HECO is pushing hard for biofuels to be used as fuel for its subsidiaries on Maui and the Big Island. They would set up long-term power purchase agreements, which would effectively freeze out geothermal power on both Maui and the Big Island.

Why would we want to freeze out geothermal – which is cheap, dependable and a proven technology that does not emit greenhouse gases? This is our chance to push a solution that could raise our standard of living relative to the rest of the world. A solution that would elevate the host culture, and a solution that would help businesses grow. We must not make the wrong decision.

White Water coming!

Farmers & Biofuels

This article appeared in Pacific Business News on August 13, 2010:

Biofuels have supporters, but
scale remains an obstacle

Pacific Business News (Honolulu)
– by Sophie Cocke

Three years ago, representatives of Hawaiian Electric Co. met with farmers on the Big Island to discuss growing feedstock that could be converted to biofuel and used in the company’s generators. But discussions grew quiet when local farmers calculated how much they would be earning.

There are 42 gallons in a barrel of oil, each container of which weighs 286 pounds. So oil, at $80 a barrel, would yield the farmers about 28 cents per pound.

“There’s hardly anything a farmer will grow for 28 cents per pound,” said Richard Ha, one of the local farmers who attended the meeting.

Profits decline even more given that the feedstock must be drained to obtain the oil. Four pounds of a crop can result in only one pound of oil, meaning farmers would be getting paid only 7 cents per pound for their crops.

“The farmers never went back to another meeting,” said Ha.

This story looks at biofuels, and their role in Hawaii’s push for energy independence…. (Read more)

It is no secret that I am very concerned about betting too much of our future on biofuels just because we feel that we need them desperately. The critical chokepoint is feedstock.

We need to take a deep breath and we need to talk to farmers. Read about when I asked HECO not to let us get flattened by the wild bull.

Biofuels: A Reality Check

A couple months ago, I attended a forum at Kaneohe Marine Corp Air Station that was jointly sponsored by the U.S. Navy and the U.S. Department of Agriculture.
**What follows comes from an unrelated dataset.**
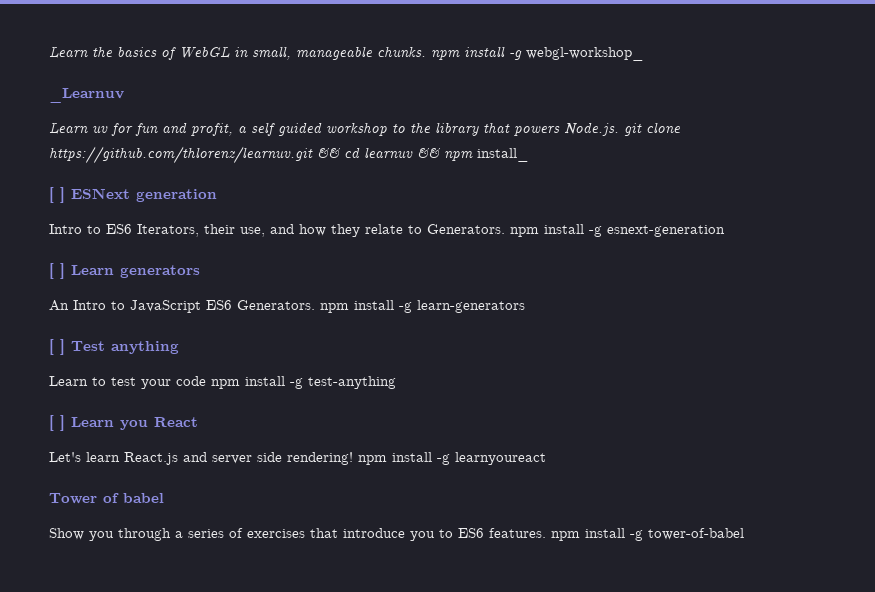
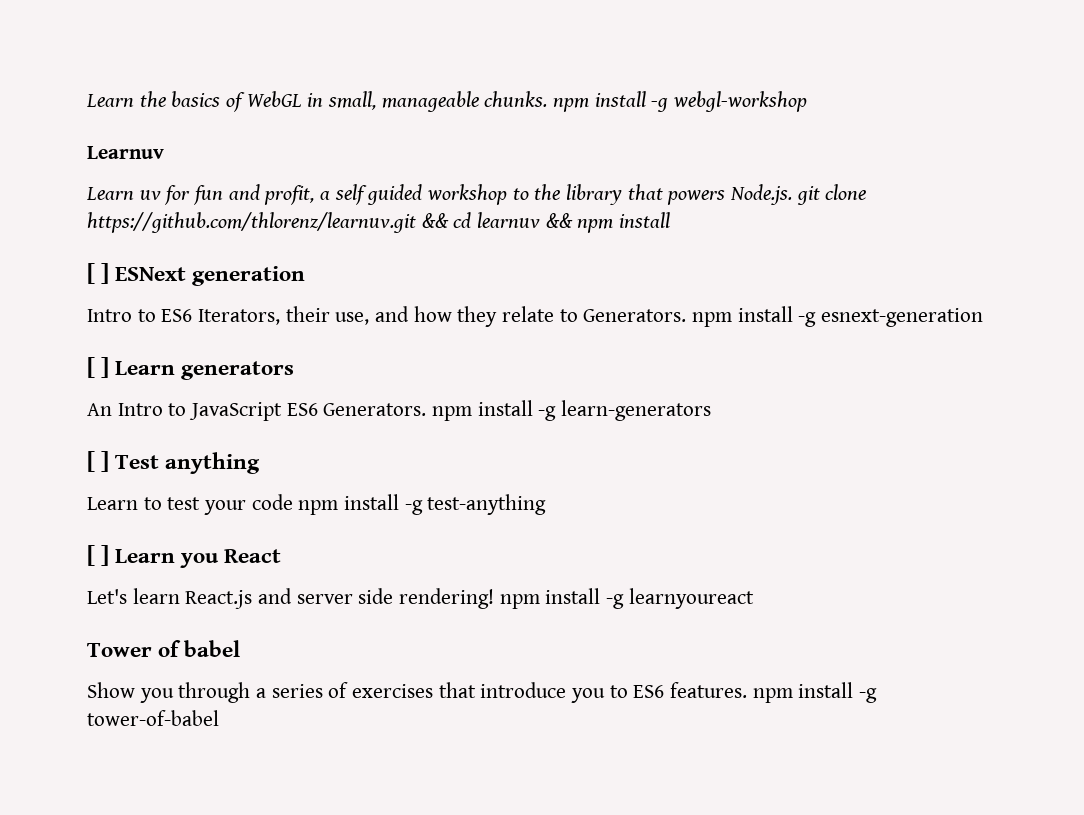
[526,47,644,61] [49,88,124,103] webgl-workshop_ // _Learnuv -> [673,91,808,112] [87,146,164,159] webgl-workshop // Learnuv
[477,148,529,162] install_ -> [619,212,671,228] install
We were told that the Department of Defense regards liquid fuel to be a national defense concern. Many dignitaries reiterated that message. The Navy spokesperson said that Hawai‘i is one of the first places where they will kick off their initiative. He said that the U.S. Navy can use many, many millions of gallons of “drop-in” biofuels — fuel that is interchangeable with petroleum fuels. The U.S. Department of Agriculture person talked about loan guarantees of five years, but said they needed to extend that.

Being a practical farmer, I wanted to know how much they will be paying for this “drop-in” bio fuel.  Finally, at the end of the day, they said they will buy it for approximately $1.95 per gallon. Knowing there are 42 gallons in a barrel of oil, this means that they will buy it at $82 per barrel — market price.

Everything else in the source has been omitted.